Data Types and Data Structures

  • Data Type: In R, “data type” refers to the classification of variables or values, such as numeric, integer, character, etc., which determine how data is stored in memory and what operations can be performed on them.

  • Data Structure: A “data structure” refers to the way data is organized and stored in R objects, such as vectors, lists, matrices.

Data Types

In R, data types refer to the classification of variables or values that determine how they are stored in memory and what operations can be performed on them.

Here are the primary data types in R:

Numeric

Used for real numbers, which which includes both integers and decimal (floating-point) values.

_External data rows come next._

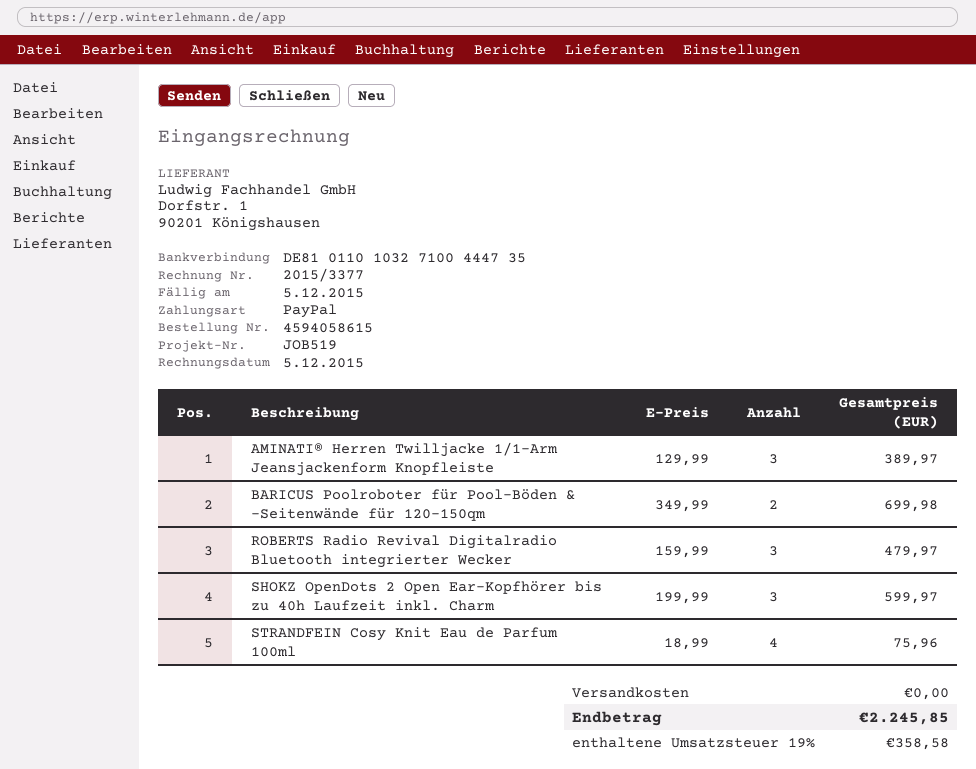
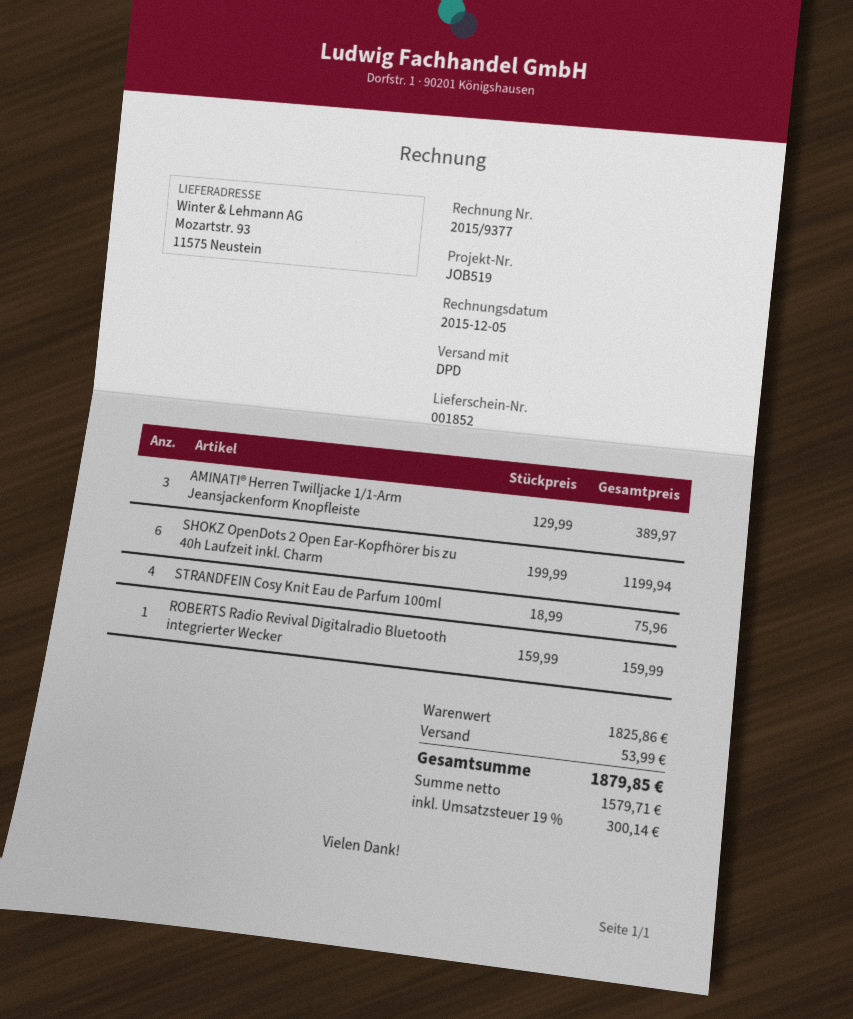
invoice number: 2015/3377 -> 2015/9377
BARICUS Poolroboter für Pool-Böden & -Seitenwände für 120-150qm: 2 x 349.99 = 699.98 -> none
ROBERTS Radio Revival Digitalradio Bluetooth integrierter Wecker: 3 x 159.99 = 479.97 -> 1 x 159.99 = 159.99
SHOKZ OpenDots 2 Open Ear-Kopfhörer bis zu 40h Laufzeit inkl. Charm: 3 x 199.99 = 599.97 -> 6 x 199.99 = 1199.94
shipping: 0.00 -> 53.99
tax: 19% = 358.58 -> 19% = 300.14
total: 2245.85 -> 1879.85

  • Examples: 1.5, 3, 0.25

    x <- 3
    typeof(x)
    [1] "double"
    typeof(3)
    [1] "double"
    x <- 1.5
    typeof(x)
    [1] "double"
  • Typically, R stores these as “double-precision floating-point numbers”, which is why the typeof() function often returns "double" for “double-precision” numeric type.

    • “Double-precision floating-point numbers” are a way of representing real numbers (numbers with decimals) in computer memory using 64 bits. This format allows for a wide range of values, including very large and very small numbers, while maintaining precision.
  • Used for quantitative variables. Typically refers to continuous data that can take on any value within a range.

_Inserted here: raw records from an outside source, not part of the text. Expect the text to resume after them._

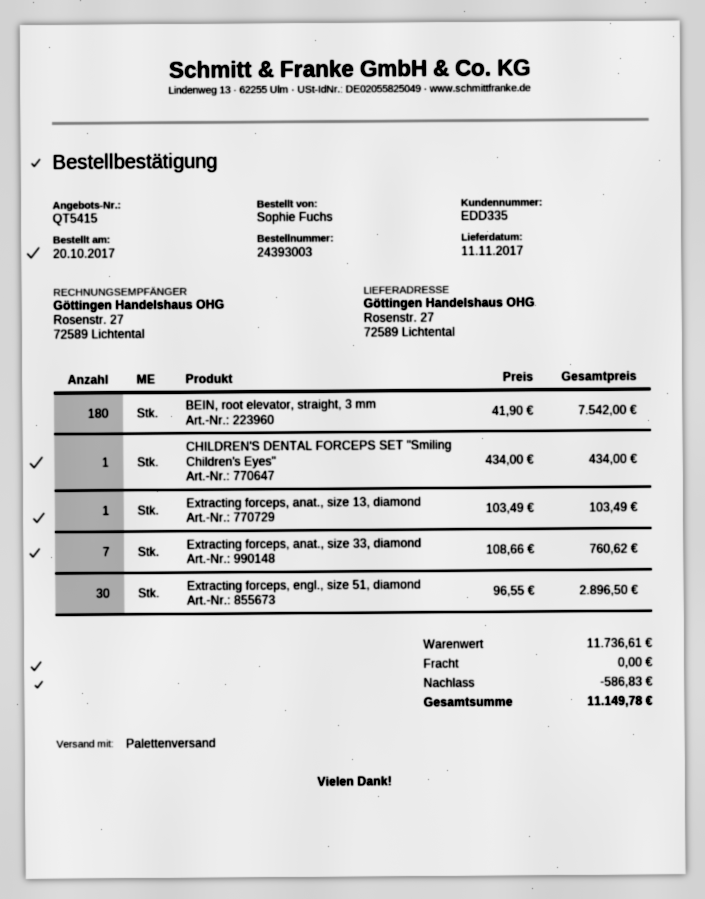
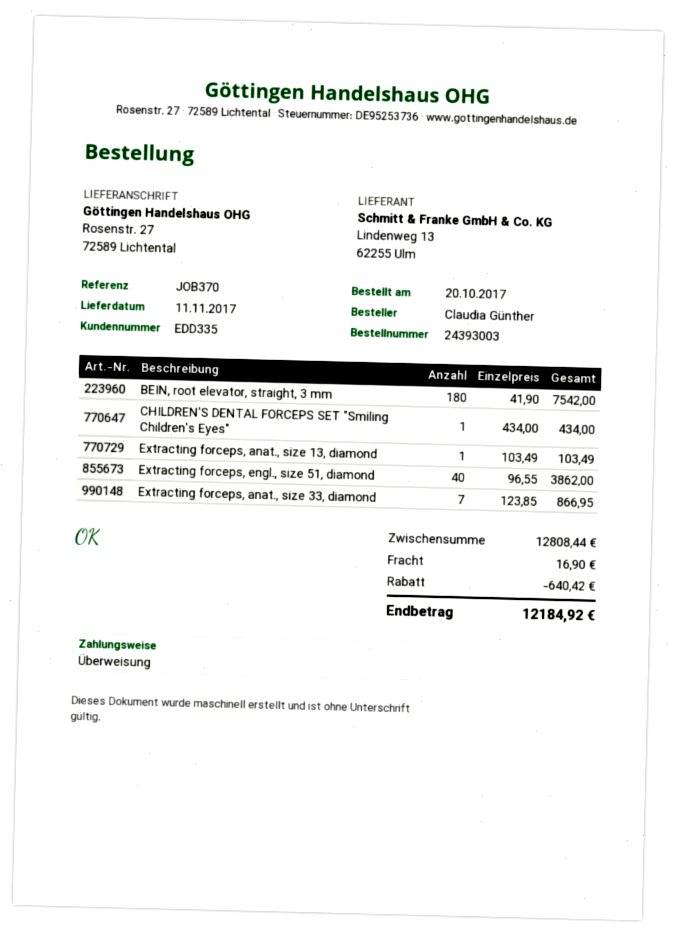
ordered by: Sophie Fuchs -> Claudia Günther
Extracting forceps, anat., size 33, diamond: 7 x 108.66 = 760.62 -> 7 x 123.85 = 866.95
Extracting forceps, engl., size 51, diamond: 30 x 96.55 = 2896.50 -> 40 x 96.55 = 3862.00
subtotal: 11736.61 -> 12808.44
discount: 586.83 -> 640.42
shipping: 0.00 -> 16.90
total: 11149.78 -> 12184.92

    • Examples include height, weight, and income.

Integer

Used for integer values (whole numbers and negative of natural numbers).

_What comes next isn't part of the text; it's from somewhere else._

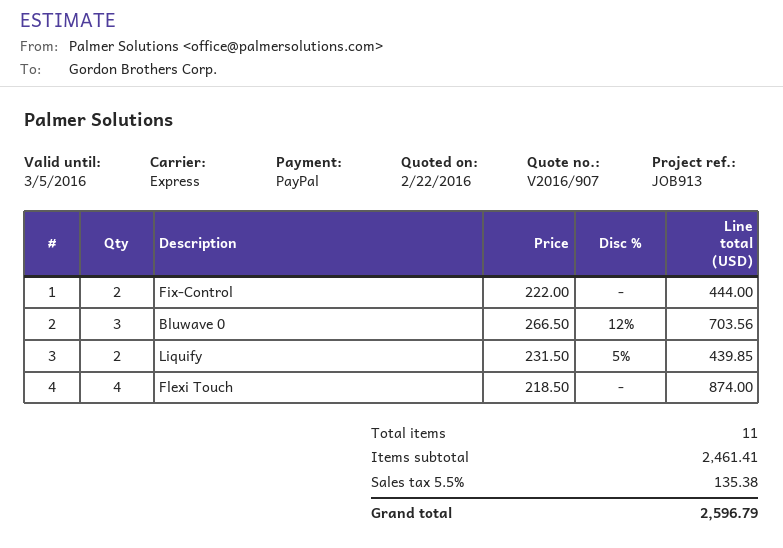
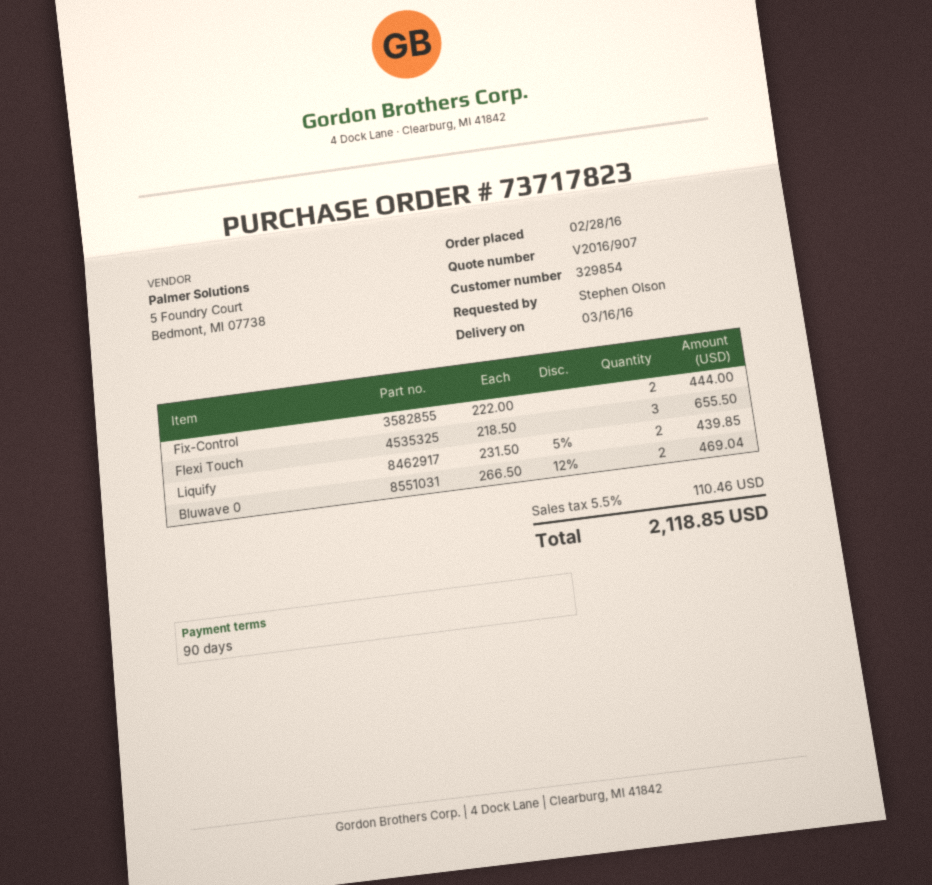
Bluwave 0: 3 x 266.50 - 12% = 703.56 -> 2 x 266.50 - 12% = 469.04
Flexi Touch: 4 x 218.50 = 874.00 -> 3 x 218.50 = 655.50
tax: 5.5% = 135.38 -> 5.5% = 110.46
total: 2596.79 -> 2118.85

  • Examples: 1L, 2L, -100L

    x <- 3L
    typeof(x)
    [1] "integer"
    x <- -100L
    typeof(x)
    [1] "integer"
  • L declares the number to an integer.

  • Used for count data (discrete or integer data that represents counts or the number of occurrences of an event).

    • Examples include the number of children in a family, the number of cars in a parking lot, or the number of students in a class. These variables are usually whole numbers and do not have decimal points.

Logical

Used for Boolean values to represent binary conditions or logic, often as the result of comparisons and logical operations. Boolean values are fundamental in control flow, decision-making, and logical operations within programs.

  • Example: TRUE, FALSE
keep_ob <- TRUE    # FALSE
typeof(keep_ob)
[1] "logical"
keep_ob <- T       # F
typeof(keep_ob)
[1] "logical"
  • T and F do work as shorthand for TRUE and FALSE in R. However, it’s generally recommended to use TRUE and FALSE instead of T and F to avoid potential issues. This is because T and F are just variables that are predefined in R to represent TRUE and FALSE, and they can be reassigned to something else, which could lead to unexpected behavior in your code.
tryCatch(
  {
    keep_obs <- c(False, True)  # This will cause an error
  },
  error = function(e) {
    print("Error: object 'False' not found")
  }
)
[1] "Error: object 'False' not found"
  • The code does not work because R is case-sensitive, and the correct logical values should be FALSE and TRUE, not False and True.
  • Used for comparisons, especially in selecting rows/cases that meet a certain condition (of truth or falsity).

Character

Used for strings of text.

  • Example: "Hello", "R programming"

    address <- c("Old Road", "Undone Road", "Anton Road")
    typeof(address)
    [1] "character"
    keep_obs <- c("TRUE", "TRUE", "FALSE", "TRUE")
    typeof(keep_obs)
    [1] "character"
  • Sometimes numeric and integer data can be stored as character, and you will not be able to execute mathematical operations on them. You will have to coerce/force the data type into the correct type.

result
[1] 15
tryCatch(
  {
    a <- "10"
    b <- "5"
    my_addition(a, b)  # This will cause an error
  },
  error = function(e) {
    print("! non-numeric argument to binary operator")
  }
)
[1] "! non-numeric argument to binary operator"
  • Used for textual data. Exampls include storing words (sentiment analysis), addresses and geographic data, or processing text in tasks like web scraping.
    • Strings are typically enclosed in quotation marks, either single (') or double (").

Factor

A factor is a specific data type used to represent categorical variables.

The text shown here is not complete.